BEGIN INPUT RECORDS

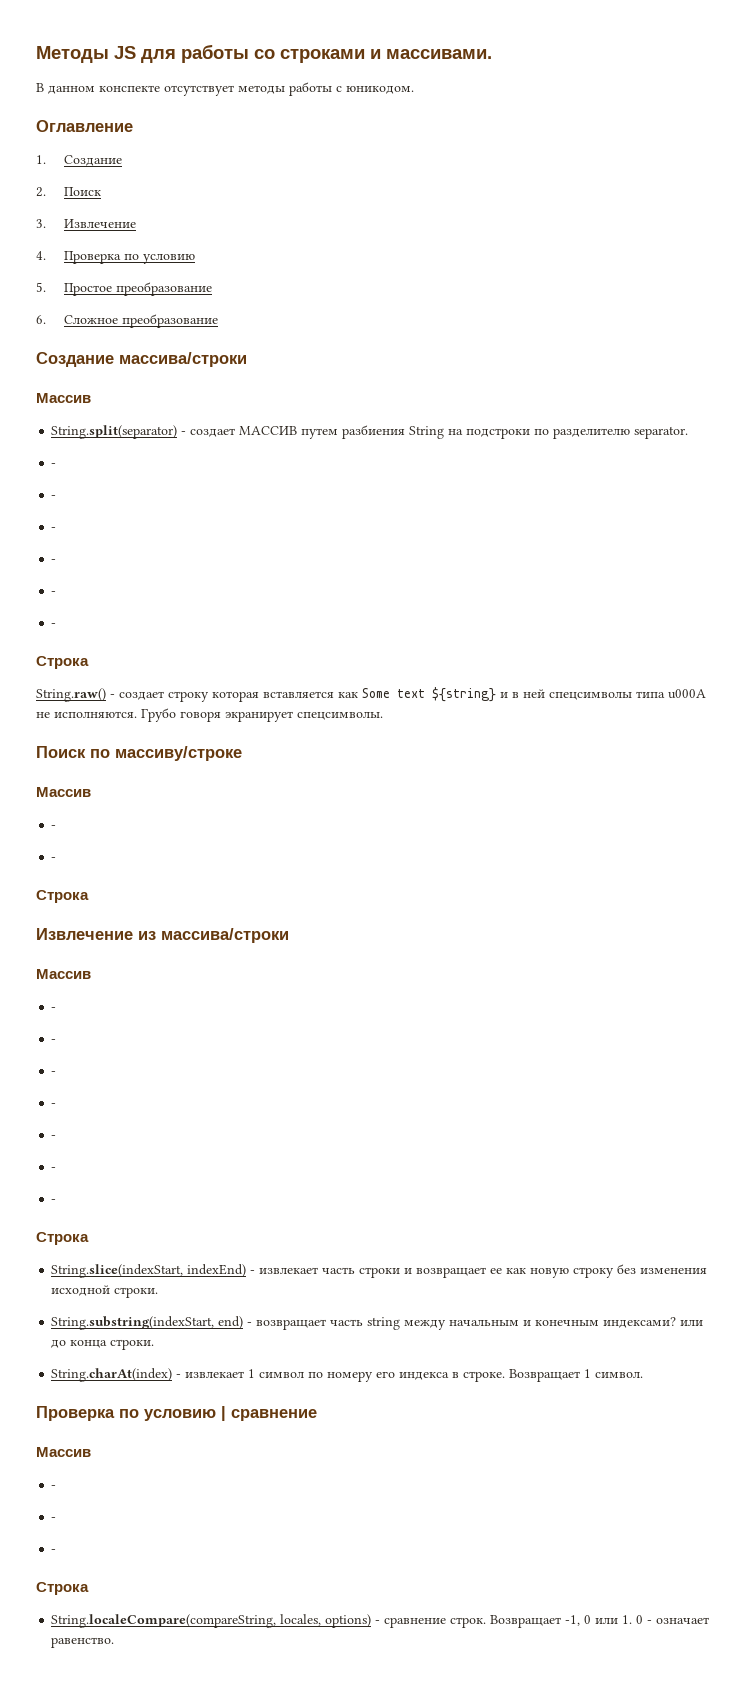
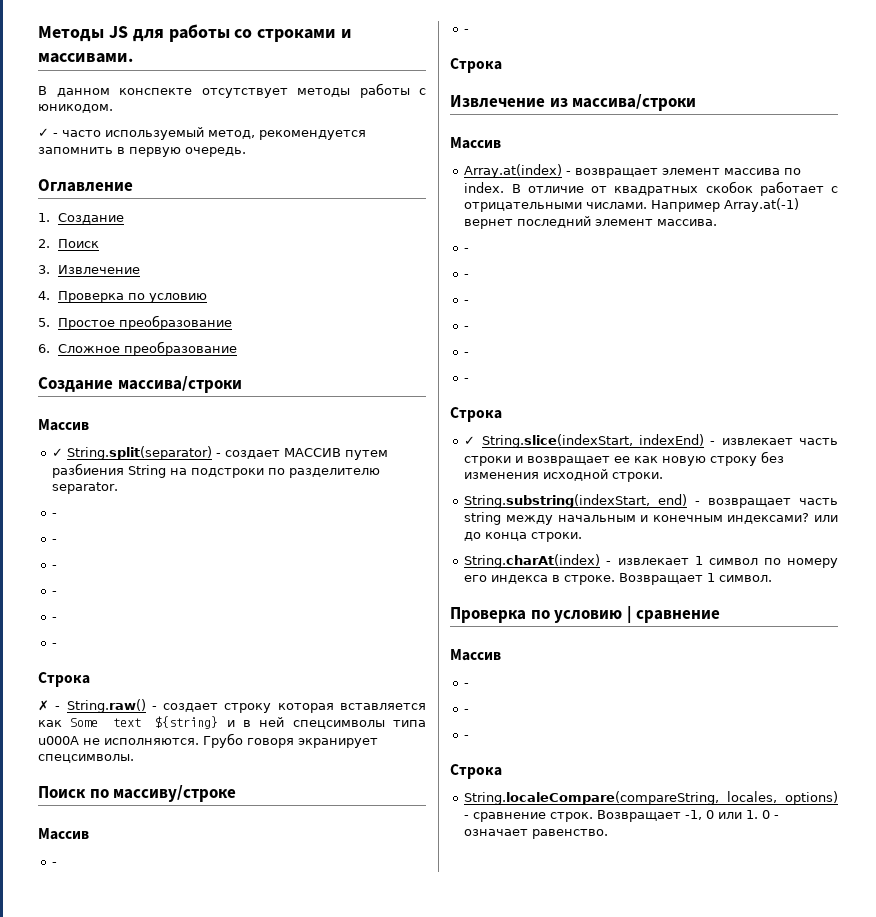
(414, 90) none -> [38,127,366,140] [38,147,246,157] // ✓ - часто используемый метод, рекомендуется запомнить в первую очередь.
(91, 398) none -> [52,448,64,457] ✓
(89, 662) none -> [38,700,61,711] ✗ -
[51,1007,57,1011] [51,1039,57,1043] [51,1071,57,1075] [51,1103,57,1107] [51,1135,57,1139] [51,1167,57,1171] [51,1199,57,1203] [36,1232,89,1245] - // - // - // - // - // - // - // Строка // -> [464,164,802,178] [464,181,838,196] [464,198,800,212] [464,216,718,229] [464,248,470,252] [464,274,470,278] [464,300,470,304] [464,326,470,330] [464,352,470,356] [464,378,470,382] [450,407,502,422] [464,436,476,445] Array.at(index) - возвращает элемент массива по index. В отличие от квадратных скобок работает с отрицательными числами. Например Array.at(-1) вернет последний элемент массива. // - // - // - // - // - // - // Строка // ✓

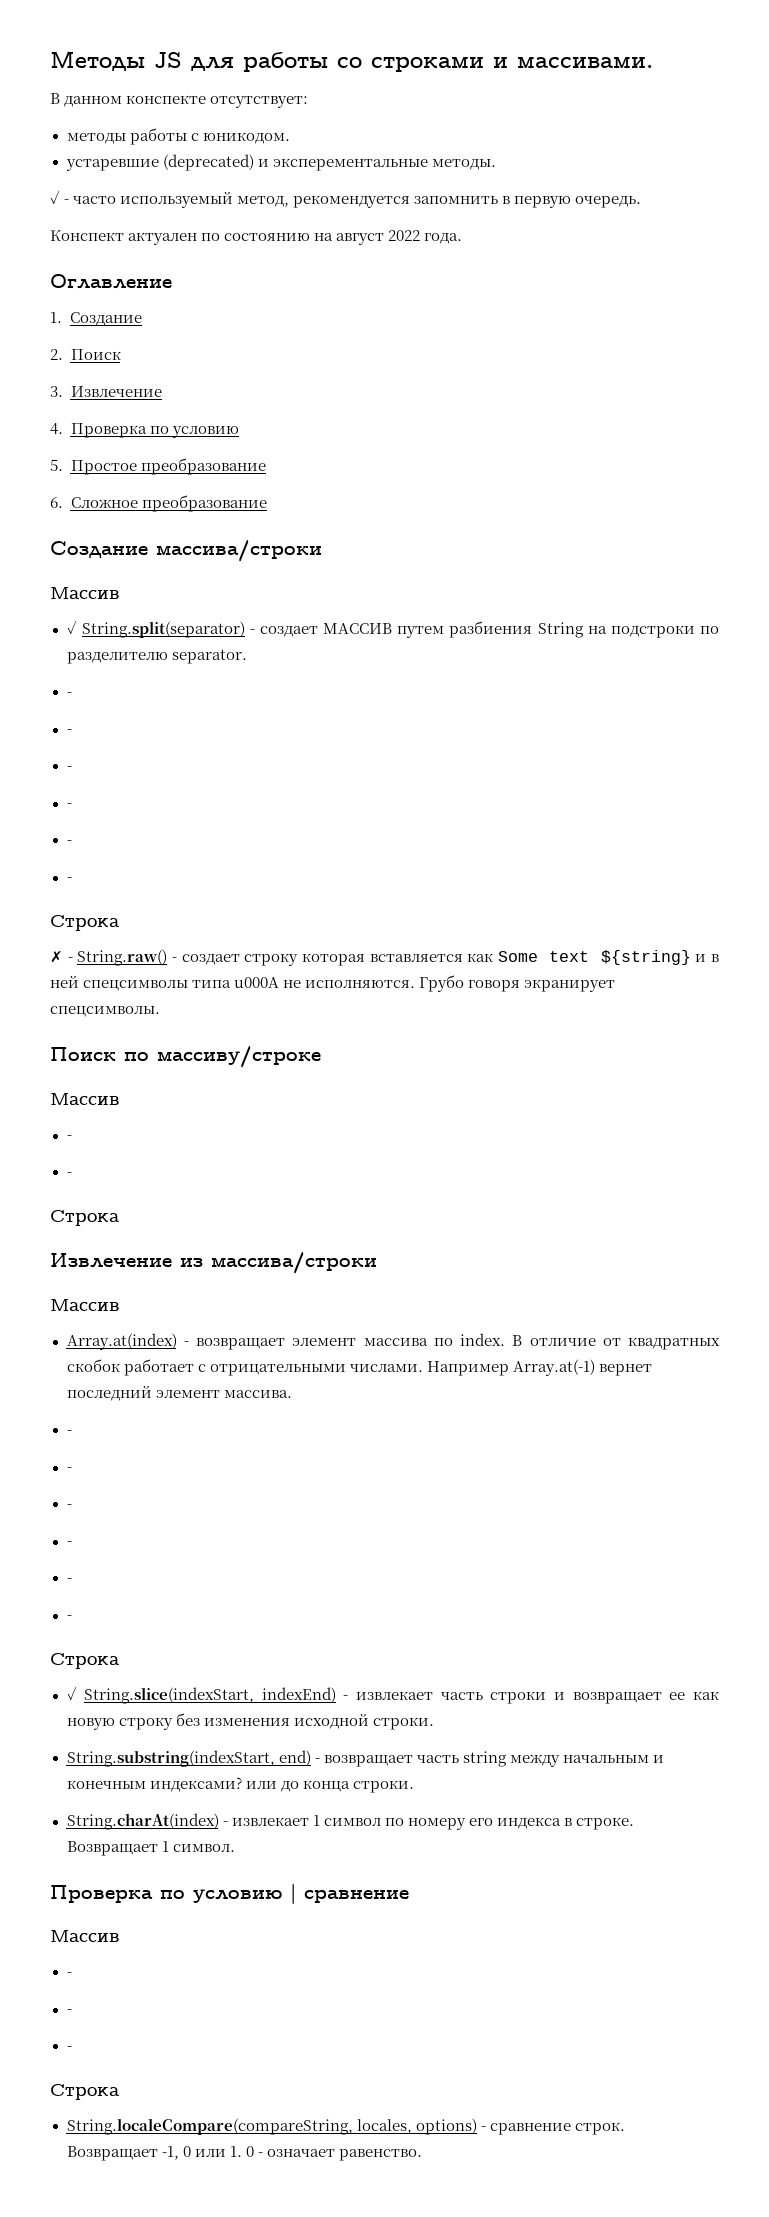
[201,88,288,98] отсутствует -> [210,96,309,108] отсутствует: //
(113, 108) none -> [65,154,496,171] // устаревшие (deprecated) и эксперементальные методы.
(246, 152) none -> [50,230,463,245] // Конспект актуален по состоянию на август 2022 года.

END INPUT RECORDS

# WHAT THE TASK REQUIRES:
Determine how many lines in the records contain "none", and reply with the number only.

# ANSWER BOX:
5